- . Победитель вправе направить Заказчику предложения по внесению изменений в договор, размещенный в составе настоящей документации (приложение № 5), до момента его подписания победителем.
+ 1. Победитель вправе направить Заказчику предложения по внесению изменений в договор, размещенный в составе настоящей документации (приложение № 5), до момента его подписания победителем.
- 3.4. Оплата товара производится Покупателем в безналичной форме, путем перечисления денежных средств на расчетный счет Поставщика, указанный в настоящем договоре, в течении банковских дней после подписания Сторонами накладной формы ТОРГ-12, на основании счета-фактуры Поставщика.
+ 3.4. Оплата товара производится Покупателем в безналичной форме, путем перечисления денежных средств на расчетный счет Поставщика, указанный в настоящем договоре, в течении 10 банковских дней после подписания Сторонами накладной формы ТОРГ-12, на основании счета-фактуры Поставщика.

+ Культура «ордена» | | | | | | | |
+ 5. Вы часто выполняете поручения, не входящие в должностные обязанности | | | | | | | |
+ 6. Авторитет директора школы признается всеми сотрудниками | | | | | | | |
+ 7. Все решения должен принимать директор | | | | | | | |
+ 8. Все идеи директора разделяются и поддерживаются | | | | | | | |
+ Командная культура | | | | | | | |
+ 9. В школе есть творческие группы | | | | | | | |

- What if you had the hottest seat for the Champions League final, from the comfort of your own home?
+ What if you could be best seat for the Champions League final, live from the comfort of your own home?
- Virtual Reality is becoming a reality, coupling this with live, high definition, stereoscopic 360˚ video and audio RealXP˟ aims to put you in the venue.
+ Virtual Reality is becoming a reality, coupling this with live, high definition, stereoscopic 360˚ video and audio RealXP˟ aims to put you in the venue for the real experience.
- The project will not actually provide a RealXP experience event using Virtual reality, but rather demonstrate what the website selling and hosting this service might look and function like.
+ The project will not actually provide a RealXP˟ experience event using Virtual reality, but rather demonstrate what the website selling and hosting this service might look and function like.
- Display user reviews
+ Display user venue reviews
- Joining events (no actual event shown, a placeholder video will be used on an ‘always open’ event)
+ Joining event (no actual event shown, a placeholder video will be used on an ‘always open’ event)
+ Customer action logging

.....

**Work instructions**. Read the lines above. Gather those in which the string "момента" is found.

**Solution**.
- . Победитель вправе направить Заказчику предложения по внесению изменений в договор, размещенный в составе настоящей документации (приложение № 5), до момента его подписания победителем.
+ 1. Победитель вправе направить Заказчику предложения по внесению изменений в договор, размещенный в составе настоящей документации (приложение № 5), до момента его подписания победителем.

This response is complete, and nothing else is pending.